(To do) Output all entries exactly as they appear and skip the pictures.

(Data section)

◇ ◇ ◇ ◇ ◇ ◇ ◇

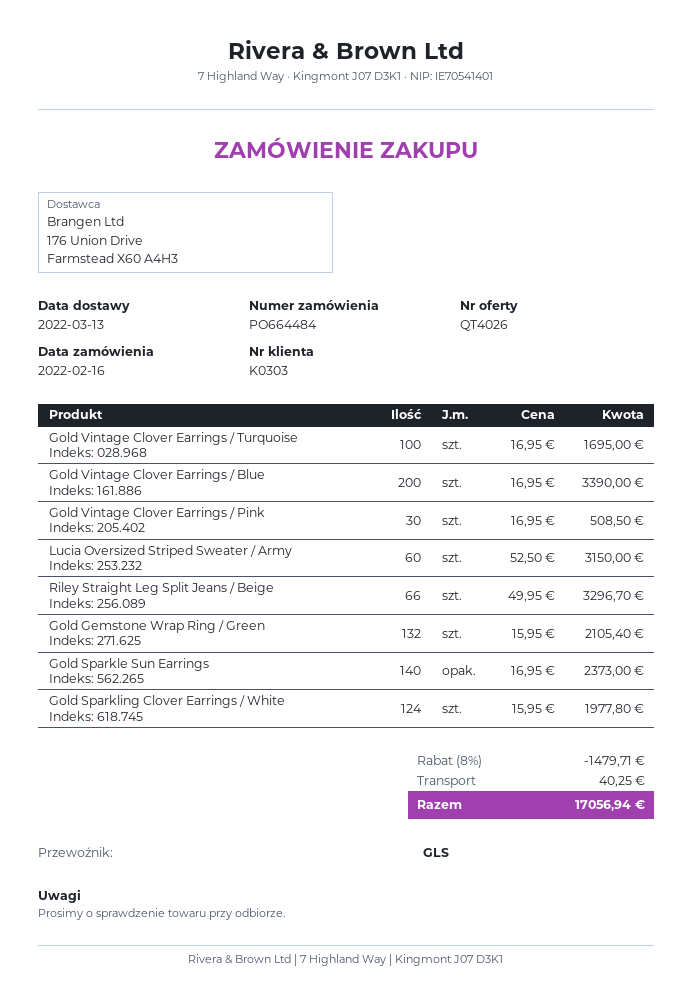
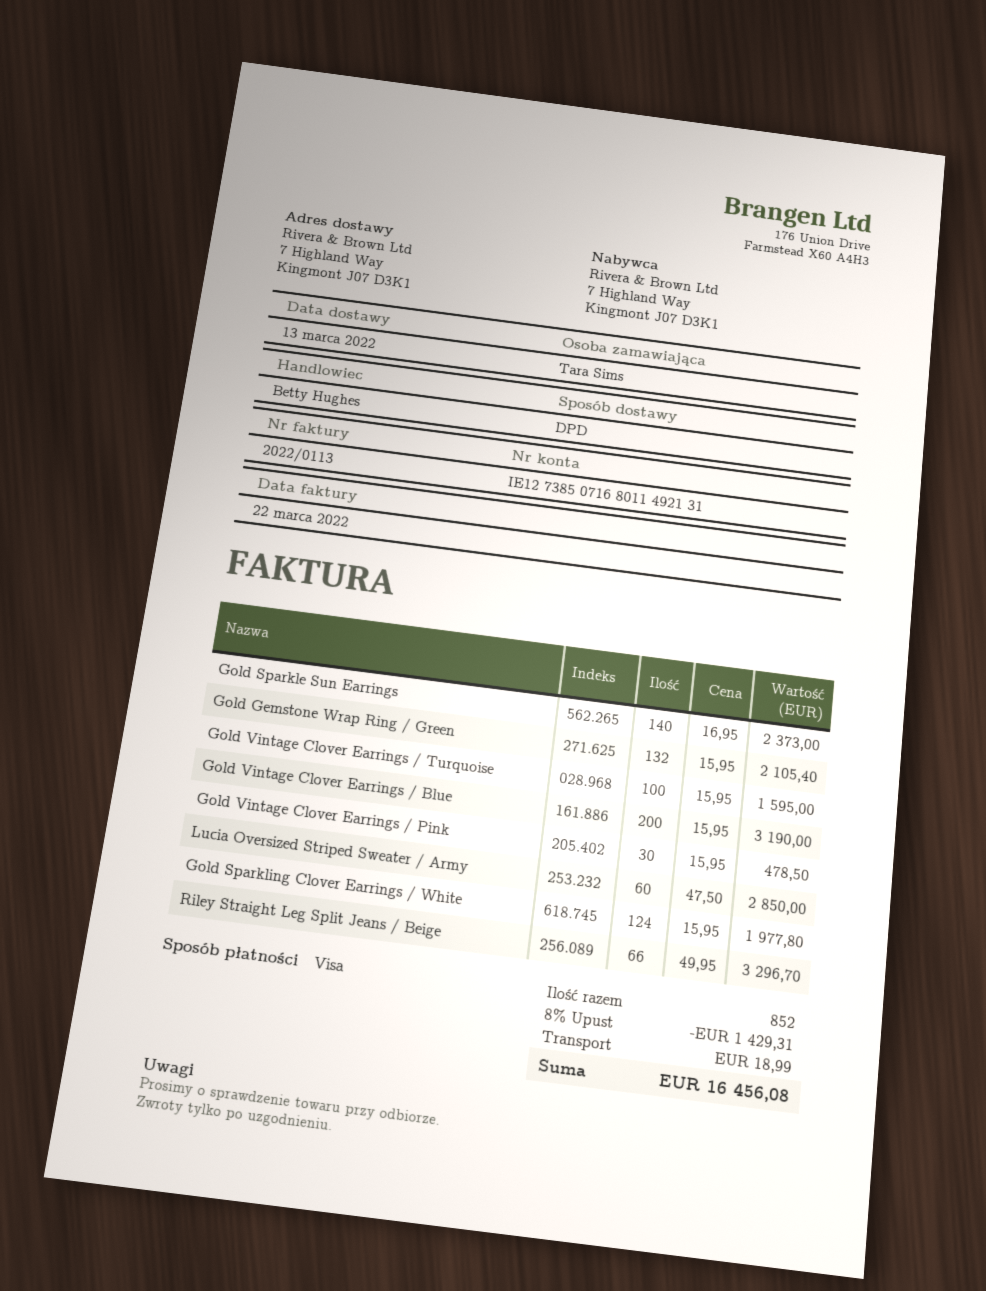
shipping method: GLS -> DPD
Gold Vintage Clover Earrings / Turquoise: 100 x 16.95 = 1695.00 -> 100 x 15.95 = 1595.00
Gold Vintage Clover Earrings / Blue: 200 x 16.95 = 3390.00 -> 200 x 15.95 = 3190.00
Gold Vintage Clover Earrings / Pink: 30 x 16.95 = 508.50 -> 30 x 15.95 = 478.50
Lucia Oversized Striped Sweater / Army: 60 x 52.50 = 3150.00 -> 60 x 47.50 = 2850.00
discount: 8% = 1479.71 -> 8% = 1429.31
shipping: 40.25 -> 18.99
total: 17056.94 -> 16456.08

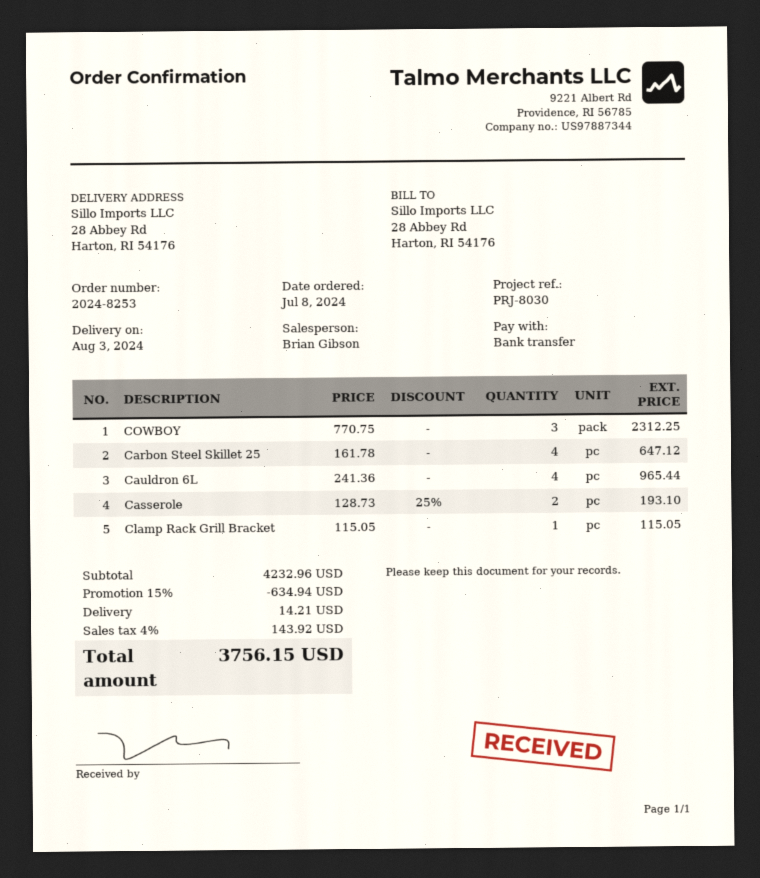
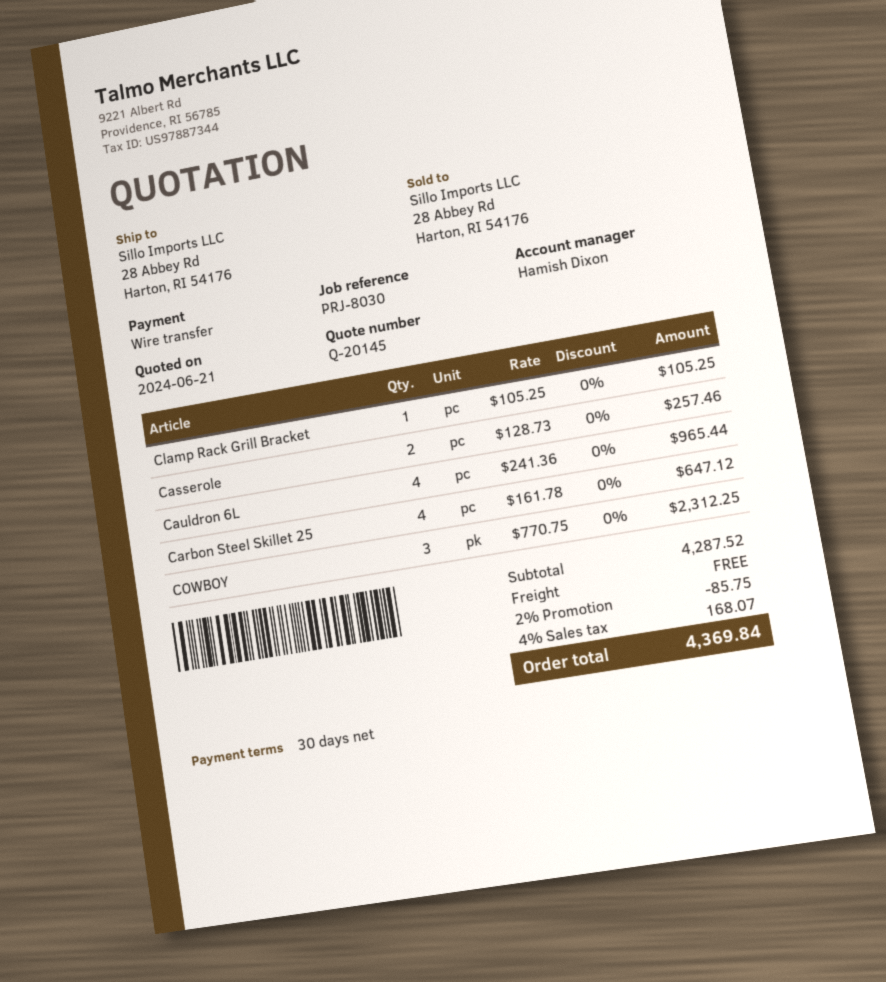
sales rep: Brian Gibson -> Hamish Dixon
Casserole: 2 x 128.73 - 25% = 193.10 -> 2 x 128.73 = 257.46
Clamp Rack Grill Bracket: 1 x 115.05 = 115.05 -> 1 x 105.25 = 105.25
subtotal: 4232.96 -> 4287.52
discount: 15% = 634.94 -> 2% = 85.75
shipping: 14.21 -> 0.00
tax: 4% = 143.92 -> 4% = 168.07
total: 3756.15 -> 4369.84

◇ ◇ ◇ ◇ ◇ ◇ ◇

(Result)
shipping method: GLS -> DPD
Gold Vintage Clover Earrings / Turquoise: 100 x 16.95 = 1695.00 -> 100 x 15.95 = 1595.00
Gold Vintage Clover Earrings / Blue: 200 x 16.95 = 3390.00 -> 200 x 15.95 = 3190.00
Gold Vintage Clover Earrings / Pink: 30 x 16.95 = 508.50 -> 30 x 15.95 = 478.50
Lucia Oversized Striped Sweater / Army: 60 x 52.50 = 3150.00 -> 60 x 47.50 = 2850.00
discount: 8% = 1479.71 -> 8% = 1429.31
shipping: 40.25 -> 18.99
total: 17056.94 -> 16456.08

sales rep: Brian Gibson -> Hamish Dixon
Casserole: 2 x 128.73 - 25% = 193.10 -> 2 x 128.73 = 257.46
Clamp Rack Grill Bracket: 1 x 115.05 = 115.05 -> 1 x 105.25 = 105.25
subtotal: 4232.96 -> 4287.52
discount: 15% = 634.94 -> 2% = 85.75
shipping: 14.21 -> 0.00
tax: 4% = 143.92 -> 4% = 168.07
total: 3756.15 -> 4369.84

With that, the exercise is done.